→ **PROBLEM DESCRIPTION**: Print every line of the listing exactly, please.
%%
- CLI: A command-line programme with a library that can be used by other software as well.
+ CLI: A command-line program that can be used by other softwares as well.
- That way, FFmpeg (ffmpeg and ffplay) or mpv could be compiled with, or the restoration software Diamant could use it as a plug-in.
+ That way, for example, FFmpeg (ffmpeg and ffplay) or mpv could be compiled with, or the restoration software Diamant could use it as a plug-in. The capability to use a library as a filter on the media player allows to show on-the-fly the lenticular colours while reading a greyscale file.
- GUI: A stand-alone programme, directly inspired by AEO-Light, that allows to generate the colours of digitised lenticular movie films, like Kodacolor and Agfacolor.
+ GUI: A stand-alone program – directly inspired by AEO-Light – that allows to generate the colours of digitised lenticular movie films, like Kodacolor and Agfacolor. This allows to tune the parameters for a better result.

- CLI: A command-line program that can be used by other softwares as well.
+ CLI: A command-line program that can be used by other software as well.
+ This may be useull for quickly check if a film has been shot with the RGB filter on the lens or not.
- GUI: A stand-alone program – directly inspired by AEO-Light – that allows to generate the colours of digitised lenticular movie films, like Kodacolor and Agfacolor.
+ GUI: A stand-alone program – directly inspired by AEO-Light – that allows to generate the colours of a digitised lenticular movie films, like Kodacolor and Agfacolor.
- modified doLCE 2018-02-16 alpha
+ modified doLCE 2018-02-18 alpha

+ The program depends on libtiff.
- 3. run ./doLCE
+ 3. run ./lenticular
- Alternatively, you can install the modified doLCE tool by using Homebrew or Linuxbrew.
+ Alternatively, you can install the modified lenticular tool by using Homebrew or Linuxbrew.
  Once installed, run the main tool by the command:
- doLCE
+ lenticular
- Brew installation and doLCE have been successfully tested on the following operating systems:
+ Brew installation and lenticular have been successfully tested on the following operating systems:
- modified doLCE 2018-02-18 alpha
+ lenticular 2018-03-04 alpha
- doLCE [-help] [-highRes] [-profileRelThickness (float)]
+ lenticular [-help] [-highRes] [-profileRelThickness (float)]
%%
→ **SOLUTION BELOW**:
- CLI: A command-line programme with a library that can be used by other software as well.
+ CLI: A command-line program that can be used by other softwares as well.
- That way, FFmpeg (ffmpeg and ffplay) or mpv could be compiled with, or the restoration software Diamant could use it as a plug-in.
+ That way, for example, FFmpeg (ffmpeg and ffplay) or mpv could be compiled with, or the restoration software Diamant could use it as a plug-in. The capability to use a library as a filter on the media player allows to show on-the-fly the lenticular colours while reading a greyscale file.
- GUI: A stand-alone programme, directly inspired by AEO-Light, that allows to generate the colours of digitised lenticular movie films, like Kodacolor and Agfacolor.
+ GUI: A stand-alone program – directly inspired by AEO-Light – that allows to generate the colours of digitised lenticular movie films, like Kodacolor and Agfacolor. This allows to tune the parameters for a better result.

- CLI: A command-line program that can be used by other softwares as well.
+ CLI: A command-line program that can be used by other software as well.
+ This may be useull for quickly check if a film has been shot with the RGB filter on the lens or not.
- GUI: A stand-alone program – directly inspired by AEO-Light – that allows to generate the colours of digitised lenticular movie films, like Kodacolor and Agfacolor.
+ GUI: A stand-alone program – directly inspired by AEO-Light – that allows to generate the colours of a digitised lenticular movie films, like Kodacolor and Agfacolor.
- modified doLCE 2018-02-16 alpha
+ modified doLCE 2018-02-18 alpha

+ The program depends on libtiff.
- 3. run ./doLCE
+ 3. run ./lenticular
- Alternatively, you can install the modified doLCE tool by using Homebrew or Linuxbrew.
+ Alternatively, you can install the modified lenticular tool by using Homebrew or Linuxbrew.
  Once installed, run the main tool by the command:
- doLCE
+ lenticular
- Brew installation and doLCE have been successfully tested on the following operating systems:
+ Brew installation and lenticular have been successfully tested on the following operating systems:
- modified doLCE 2018-02-18 alpha
+ lenticular 2018-03-04 alpha
- doLCE [-help] [-highRes] [-profileRelThickness (float)]
+ lenticular [-help] [-highRes] [-profileRelThickness (float)]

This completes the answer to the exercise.